5. 「公営だからできるガス事業」を目指して

 全国の都市ガス事業者213事業者の内、松江市と同様の経営形態を取る公営ガス事業者は全体の約15%の33事業者ある(※2007年3月現在)。
 これらの事業者の特徴としては、地方の中小都市で営まれている割合が高いこと、事業規模も比較的小さいことが上げられ、公営ガス事業として経営されている経過は、それぞれの地域においても異なる。また、近年は規制緩和による他燃料とのエネルギー競争などから経営環境は益々厳しさを増しており、公営ガス事業者が民間譲渡される事例が多く見られ、結果として全国の公営ガス事業者数は減少傾向にある。そして、現存する公営ガス事業者においても、経営改善策なども含めて今後の経営のあり方について論議がされている。
 松江市においても、過去にガス事業のあり方などについて外部委員による審議会(松江市ガス事業経営検討委員会)が開催されており、2002年は「ガス事業のあり方・方向性、経営の健全化について」、また、2005、2006年にかけては「民営化に向けた時期・手法・財務のあり方について」が審議された経過がある。
 そして、2006年11月には松江市ガス事業の民営化について、一定の方針がガス事業管理者へ答申されており、この中で事業を民営化する場合の目的・理念が次の様に述べられている。



 答申には松江市ガス事業の民営化の方針が示されているものの、「民営化はあくまでも手段であり、目的ではない」とも記載されており、目的・理念が果たせないと判断される民営化はあり得ないであろう。
 今までの経営形態である公営のまま、都市ガス事業が将来にわたり健全に継続され、お客様に不利益を及ぼさず、市民および松江市全体にメリットを生み出すことができるならば、松江市におけるガス事業は民営化する必要性が無くなるとも言える。
 では、逆に公営でしかできない取り組みはないだろうか。公営だからできる事業運営によって市民や松江市へメリットをもたらすことはできないだろうか。
 先に述べたとおり、2004年に松江市内のすべての都市ガスのお客様については、化石燃料で最も地球環境にやさしいクリーンエネルギーである天然ガスへの切替えを完了した。
 また一方で現在、地球温暖化の問題がTV、マスコミに取り上げられ、世界的な規模でこのことについて議論され、数年前には京都議定書も交わされ年次的にCOの削減が求められている。
 私たちは、環境への配慮を第一に以下のとおり取り組みを進めなければならないと考える。

(1) 【環境政策の推進】(地球温暖化防止)
 松江市はISO140001を取得し、環境意識が高まっており、公営企業としては、クリーンで環境にやさしく、COの排出も少ない天然ガスをさらに普及する必要があると考える。『環境にやさしい街づくり』の一環として、「第一に公用車への天然ガス自動車導入促進をはかること。具体的に言えば、福祉車両への導入など」
 「第二に松江市に働く同じ市職員を対象として環境への意識向上を目的に供給区域内に居住される方へ天然ガス利用の推進をはじめ、区域外の方へ松江市プロパンガスの利用普及」も併せ、取り組みが必要ではないだろうか。
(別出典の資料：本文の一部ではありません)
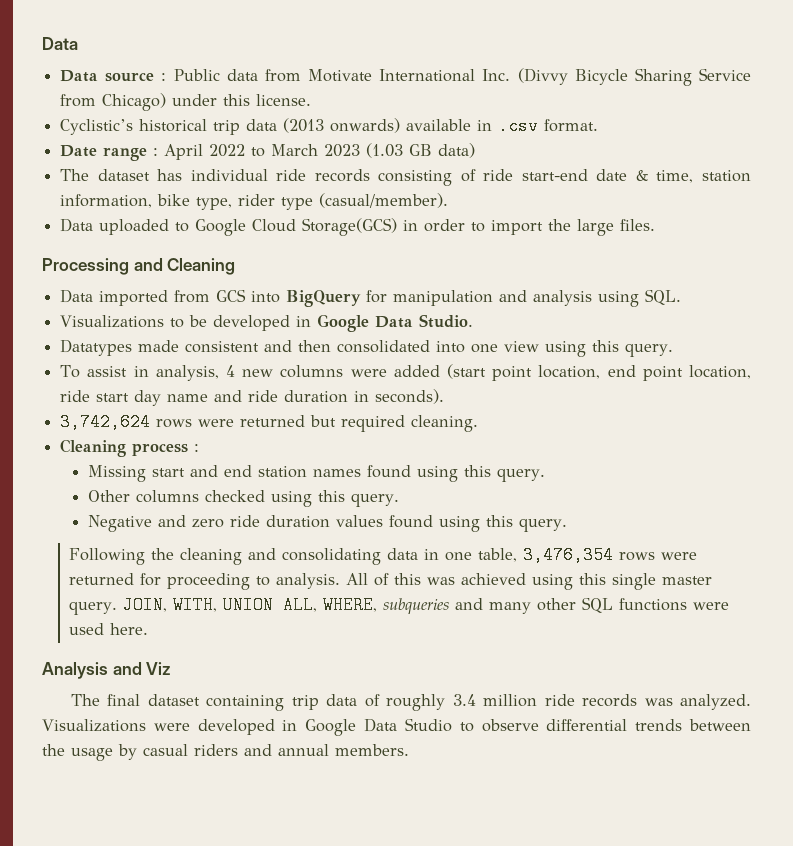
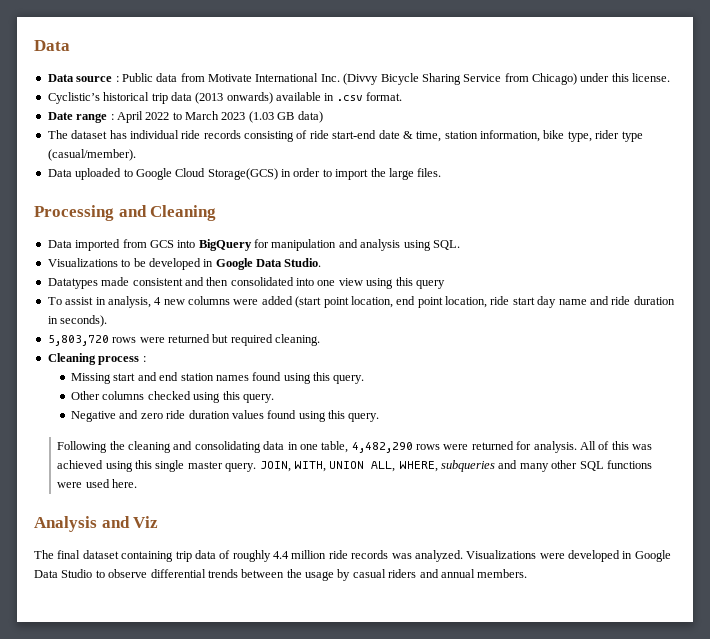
- Datatypes made consistent and then consolidated into one view using this query.
+ Datatypes made consistent and then consolidated into one view using this query
- 3,742,624 rows were returned but required cleaning.
+ 5,803,720 rows were returned but required cleaning.
- Following the cleaning and consolidating data in one table, 3,476,354 rows were returned for proceeding to analysis.
+ Following the cleaning and consolidating data in one table, 4,482,290 rows were returned for analysis.
- The final dataset containing trip data of roughly 3.4 million ride records was analyzed.
+ The final dataset containing trip data of roughly 4.4 million ride records was analyzed.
(2) 【地域分散型エネルギーの推進】(天然ガスの普及推進)
 私たちの生活は、石油、石炭、「天然ガス」、原子力などを主体としたエネルギー供給システムにより日常生活が成り立っている。
 私たちはエネルギーの享受なしに生きることはできない。有史以前より人類は、衣食住を安定させるため様々なエネルギー供給システムを開発し利用してきた。
 現在、地球は人口増加や産業発展に伴い、過剰なまでにエネルギーを消費し、放出している。この過剰なエネルギーの浪費は、地球温暖化に代表されるように様々な場所や様々な形で、地球環境にひずみを生み出しており、長い間恒常的に保たれてきた地球の物質循環のシステムが急激に変化している。
 また、生活の大半において依存しているエネルギー源である化石燃料は、埋蔵量に限りがあるため近い将来に枯渇することが心配される。
 近年のエネルギー事業は、電力各社の電力自由化をにらんだ「電化攻勢」が激化していますが、原子力など1つのエネルギーに頼らず、風力、水力など地域にあったエネルギー利用を必要しており、私たちはこのような問題を地域で取り組み、島根県、松江市、市民との連携を推進し、天然ガスを「環境商品」と位置づけ、お客さまへのメリットとなるよう普及推進に向け取り組んでいかなければならない。

(3) 【地域住民の信頼の獲得】
 昨今のガス機器メーカーの事故対応不備や、北海道北見市におけるガス中毒死事故に対する業界としてのイメージダウンにより都市ガス需要家離れは数字として顕著に現れてきていることから、原点に立ち返り事業者の顔が見える事業展開に中心軸をおき、公営ガス事業者として、地域住民との密接な関係を築いていく為に、お客さまの目線に立ち出来る事から取り組んでいかなければならない。
 先に述べたとおり松江市ガス事業は地方公共団体である松江市が経営する企業である。であるからこそ、オール松江市として公営という利点を生かし、環境への配慮などお客さま(市民)へ関心を持っていただけるよう、取り組みを進める必要があるのではないだろうか。
  このレポートで、再度、公営企業の意義を明らかにすると共に、企業理念などを通じて、私たち職員が本来あるべき姿を明確にイメージ化した。これらを数多くの職員と共有した認識が持てるように取り組んでいかなければならない。これにより、今まで以上に高い意識が形成され日々の仕事の取り組み方も改善が現れることになるだろう。
 そして、職員のひとり一人が「公営だからできるガス事業」、また、「公営ならではのガス事業」の具体策について常に業務の中で考え、実行することができるよう取り組んでいくことが、松江における地域性を持ったガス事業が存在することになるのではないだろうか。